Monn assured me that these would be special, twice-baked potatoes, as big as brontosaurus eggs. Besides, throw enough dietary fat into a recipe, and that in itself acts as a form of antidepressant. We would, he said, "pull the inside out, and fill them with lots of stuff you don’t want to tell your doctor about — cream, sour cream, probably a pound or two of butter."
The toppings would be a choice of mushroom ragout and chili.

After ringing up $72 at the Kmart checkout counter, we headed to our next destination, Jack’s 99 Cent Store near Herald Square. Politely nudging through the clogged aisles of the deep-discount emporium, the dapper Monn reminded me of a late-model Bentley stuck in traffic. But he seemed in his element. Stopping at a wall covered in silver and gold Christmas ornaments, Monn lovingly handled an opaque plastic maple leaf that glistened with silver glitter.
"Simple and elegant," he said, as if reciting a mantra. They were 50 cents each. He loaded his basket with 20. He would find a use for them, he assured me.
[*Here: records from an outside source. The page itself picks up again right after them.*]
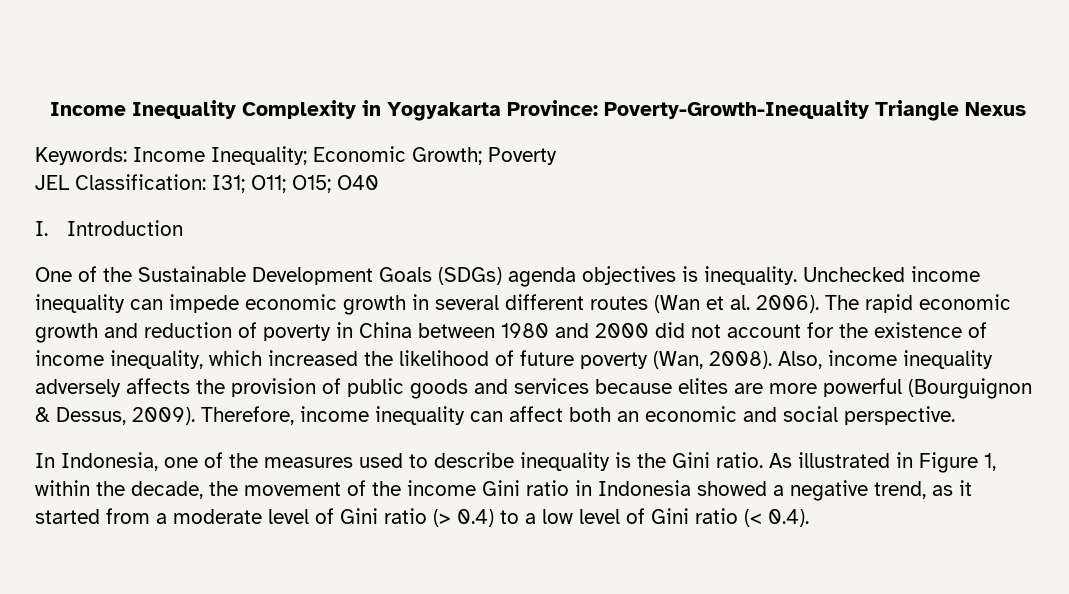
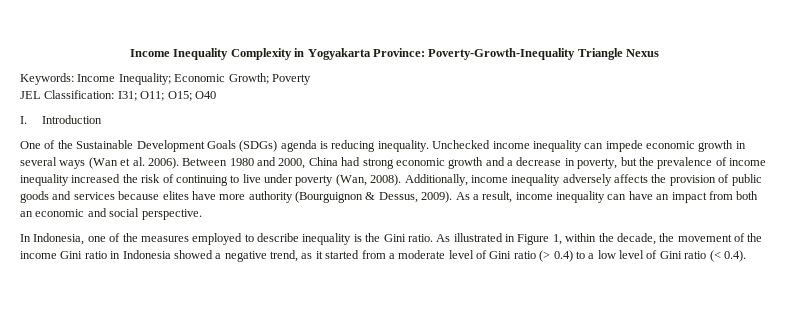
- One of the Sustainable Development Goals (SDGs) agenda objectives is inequality.
+ One of the Sustainable Development Goals (SDGs) agenda is reducing inequality.
- Unchecked income inequality can impede economic growth in several different routes (Wan et al. 2006).
+ Unchecked income inequality can impede economic growth in several ways (Wan et al. 2006).
- The rapid economic growth and reduction of poverty in China between 1980 and 2000 did not account for the existence of income inequality, which increased the likelihood of future poverty (Wan, 2008).
+ Between 1980 and 2000, China had strong economic growth and a decrease in poverty, but the prevalence of income inequality increased the risk of continuing to live under poverty (Wan, 2008).
- Also, income inequality adversely affects the provision of public goods and services because elites are more powerful (Bourguignon & Dessus, 2009).
+ Additionally, income inequality adversely affects the provision of public goods and services because elites have more authority (Bourguignon & Dessus, 2009).
- Therefore, income inequality can affect both an economic and social perspective.
+ As a result, income inequality can have an impact from both an economic and social perspective.
- In Indonesia, one of the measures used to describe inequality is the Gini ratio.
+ In Indonesia, one of the measures employed to describe inequality is the Gini ratio.

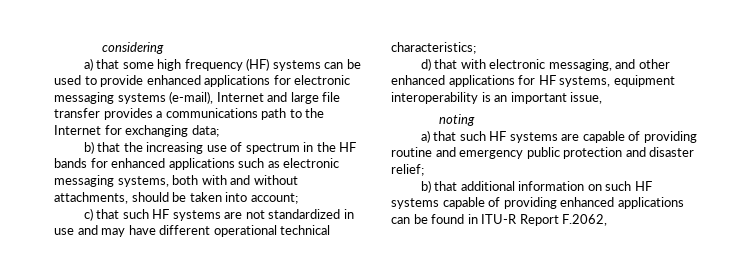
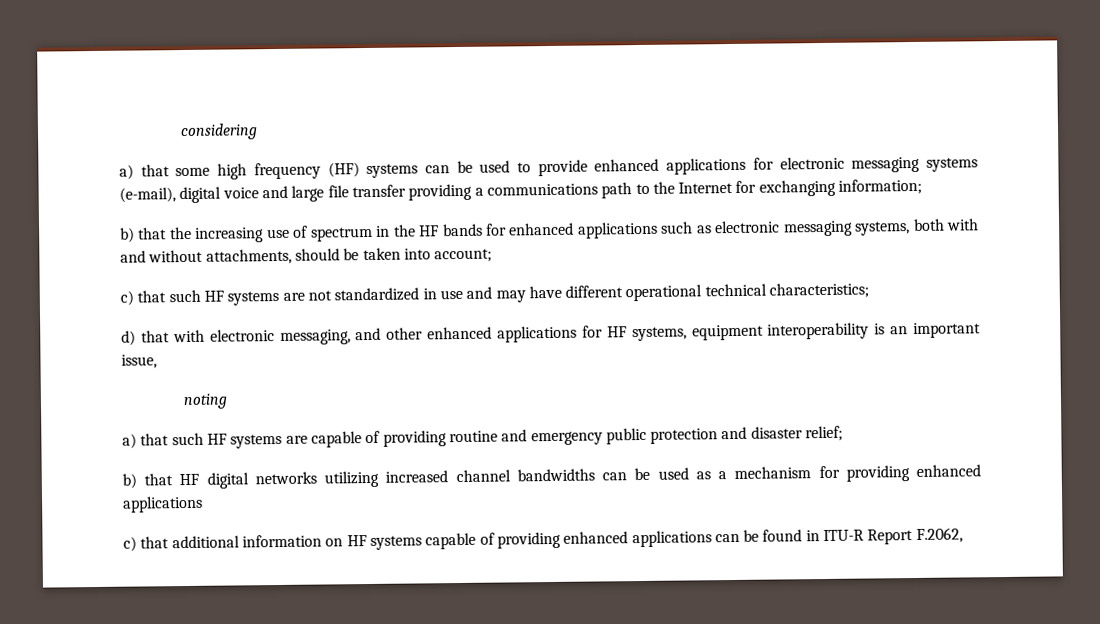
- a) that some high frequency (HF) systems can be used to provide enhanced applications for electronic messaging systems (e-mail), Internet and large file transfer provides a communications path to the Internet for exchanging data;
+ a) that some high frequency (HF) systems can be used to provide enhanced applications for electronic messaging systems (e-mail), digital voice and large file transfer providing a communications path to the Internet for exchanging information;
- b) that additional information on such HF systems capable of providing enhanced applications can be found in ITU-R Report F.2062,
+ b) that HF digital networks utilizing increased channel bandwidths can be used as a mechanism for providing enhanced applications
+ c) that additional information on HF systems capable of providing enhanced applications can be found in ITU-R Report F.2062,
With the groceries ordered, our shopping was finished — final price tag: $238.40.
On Saturday, Monn dropped by our apartment in the afternoon to set up the room. By the time he was gone, the snowflakes danced from our ceiling like a Calder mobile. Our battered dining table, hauled in from the kitchen, was covered in layers of white; it glowed like fresh snow at first light. He gave us a shot of parting advice — "Dress up a little," he said, "it’s free." And then he was gone.

Whatever else unfolds during this supposedly downcast season, I would venture to say that eight people have already accumulated five memorable hours.